她看着玻璃上这些痕迹——这些人类身体在玻璃上留下的、天亮之后服务生打扫时一擦就会消失的痕迹。她把右手放上去——五指一个一个对上昨晚按过的指纹印。食指对食指。中指对中指。无名指对无名指。五个指纹全部对上——昨晚的指纹印比现在的手指略大，因为昨晚她在高潮中手指压玻璃时指腹被充血撑开了一小圈。

然后她做了一件事。用指尖——在玻璃上那道淡金色精液干涸后留下的极淡的金色薄膜上——画了一道。

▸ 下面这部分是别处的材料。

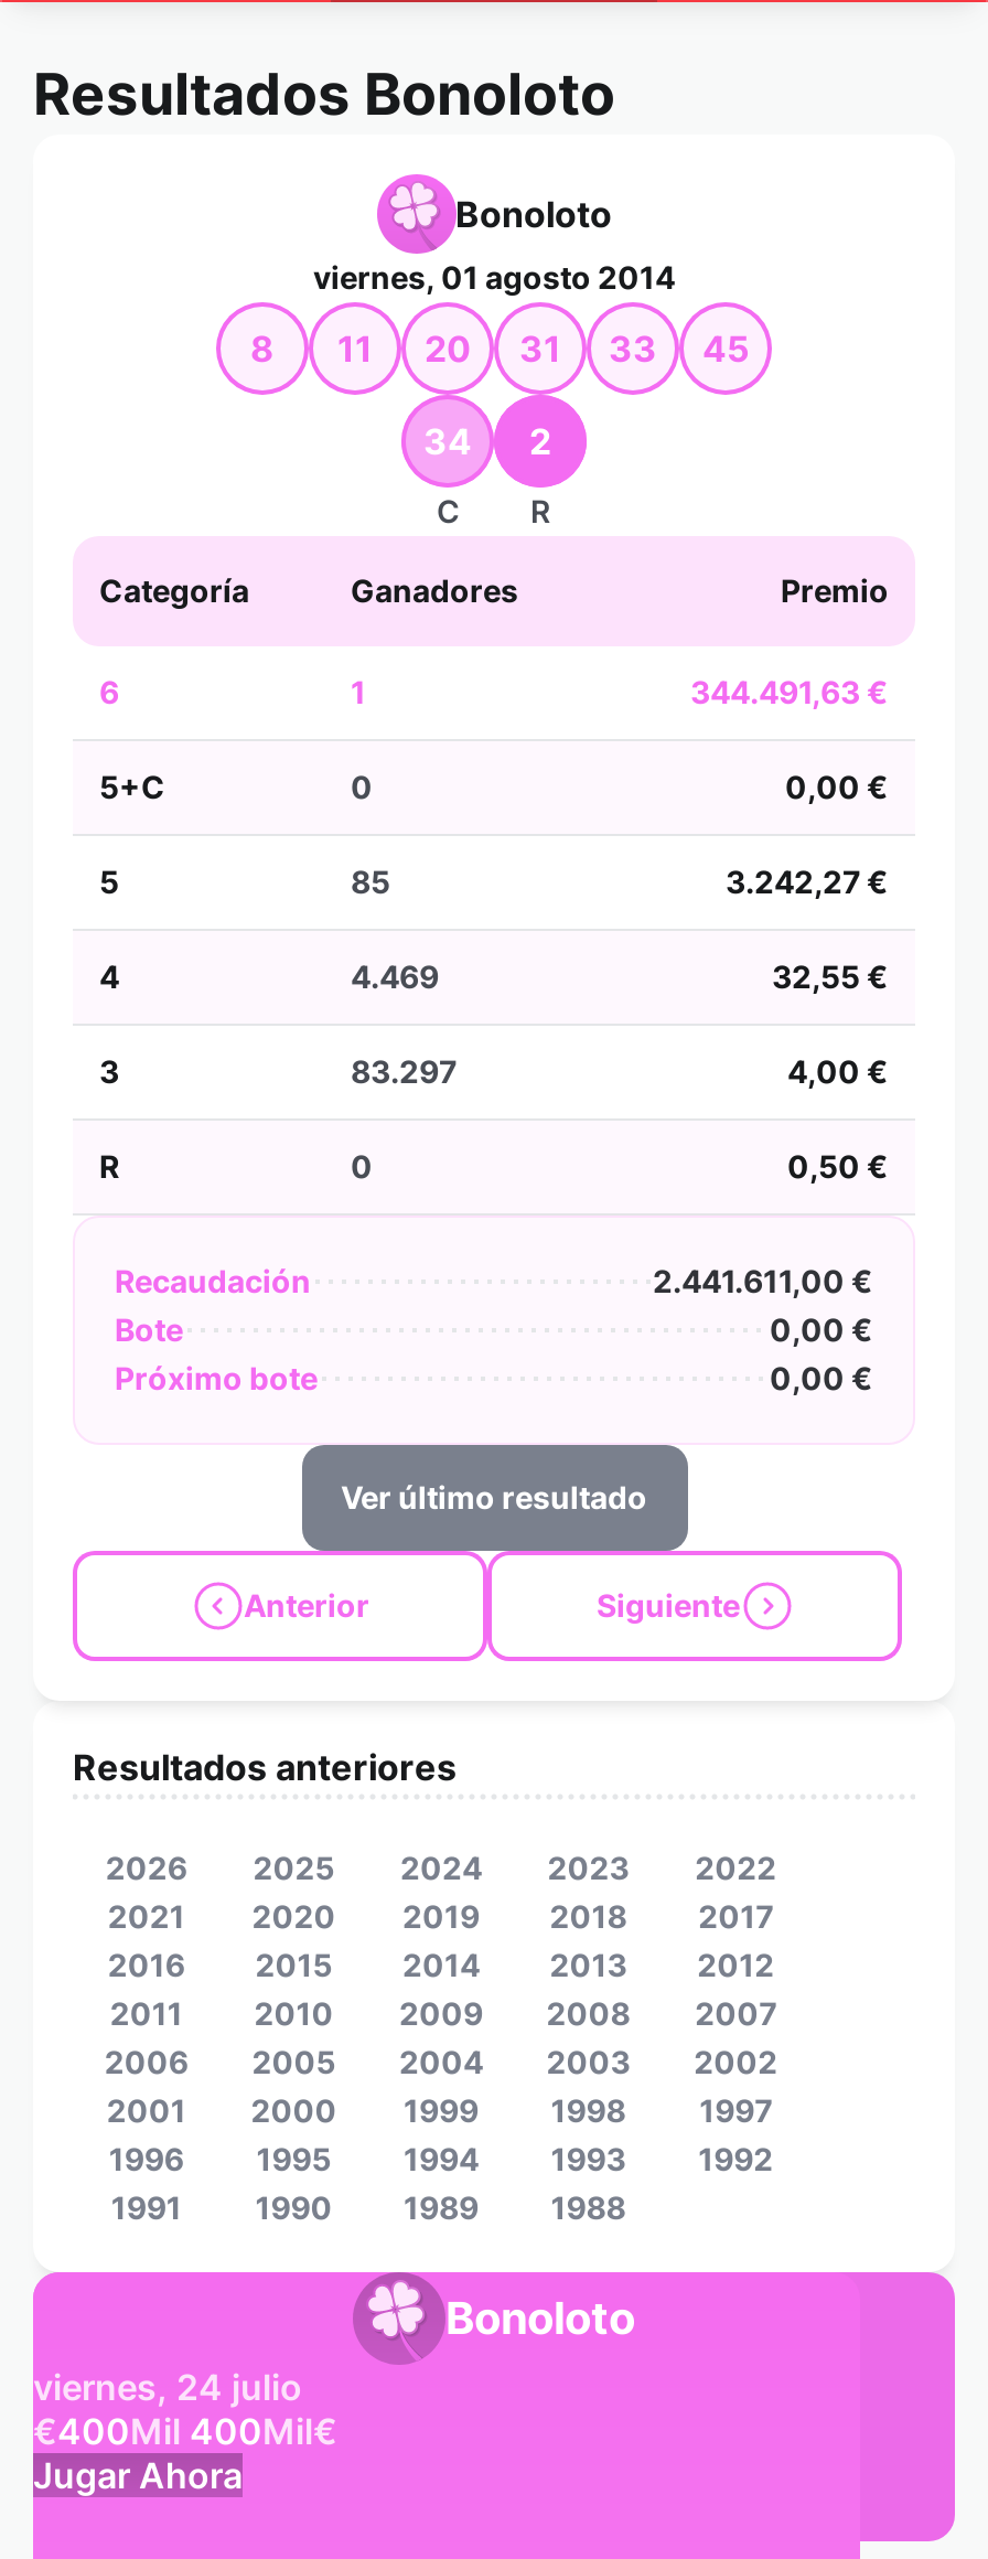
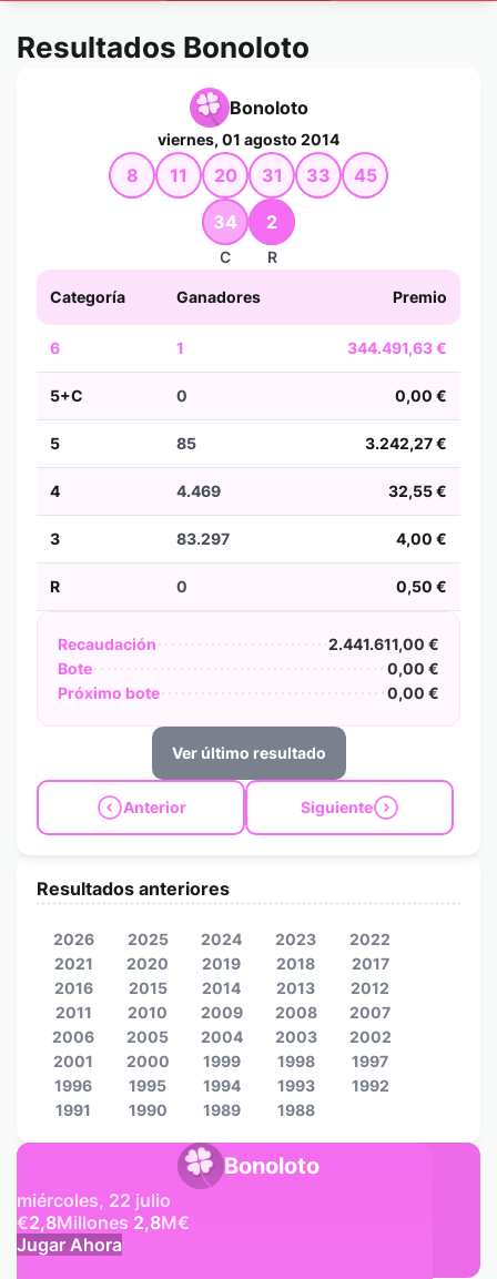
[33,2365,337,2453] viernes, 24 julio | €400Mil 400Mil€ -> [17,1189,190,1234] miércoles, 22 julio | €2,8Millones 2,8M€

不是画什么形状。就是指甲在精液薄膜上划过去——留下一道极细的、透明到能看到外面天空颜色的刻线。精液干涸后是淡金色——指甲划过去后，那道线的位置精液被刮掉，透出玻璃原本的透明。光从那道透明刻线里漏进来——是黎明前的暗蓝色，但被划开的薄膜两侧还在——两侧的淡金薄膜把暗蓝光线染成了极淡的暖色。那道暖色刻线在暗蓝玻璃上——像把整个曼谷黎明从一条极细的缝里引了进来。

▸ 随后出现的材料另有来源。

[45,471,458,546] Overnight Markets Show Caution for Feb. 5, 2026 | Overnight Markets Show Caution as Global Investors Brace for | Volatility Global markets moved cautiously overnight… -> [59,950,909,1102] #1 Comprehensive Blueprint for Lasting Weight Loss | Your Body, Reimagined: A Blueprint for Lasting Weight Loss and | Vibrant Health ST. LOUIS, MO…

「天亮之后还在。」她说。不是对我。是对玻璃上那些痕迹——对那十个指纹、额头油印、乳房肉影、和刚才被她用指甲划开的精液金线。对她自己在破壁夜地板上、飞机薄毯下、曼谷落地窗前——在不到四天里用身体留下的全部痕迹。

然后她侧过身。把圆钟巨乳压在我胸口——侧卧的姿态让乳房堆叠，乳肉从她胸壁和我胸膛之间往外溢了一大圈。脸埋进我颈窝——鼻尖贴在锁骨上方。呼吸先是不均匀——然后渐渐变平缓。睫毛在锁骨皮肤上——不动了。

敖嫣没有醒。或者说不需要醒。她的呼吸还是那种极慢的龙族放松节奏——一分钟只有三四次。但她的手指在地毯上动了一下——指甲在地毯纤维上刮出一道极轻的沙声。然后停住。她没醒。只是她的战斗本能在浅眠中感知到了黎明的到来。

窗外。曼谷的第一只鸟在黎明前叫了一声——极远、极轻、从楼下的某棵棕榈树上传来。然后是第二声。然后是远处高架桥上第一辆出租车的引擎声。

落地窗玻璃上那道被姜凝香用指甲在淡金精液薄膜上划出来的透明刻线——越来越亮。不是精液本身在发光——是窗外正在变灰的暗蓝天光透过那道被划开的细缝漏进来，在暗房中形成了一道极细极淡的、从玻璃底部一直延伸到姜凝香指纹印高度的金色光线。像一支以精液为墨的笔画出来的黎明。

不是梦。不是小说。是一道刻在曼谷最高处的、天亮之后还在的——金色刻线。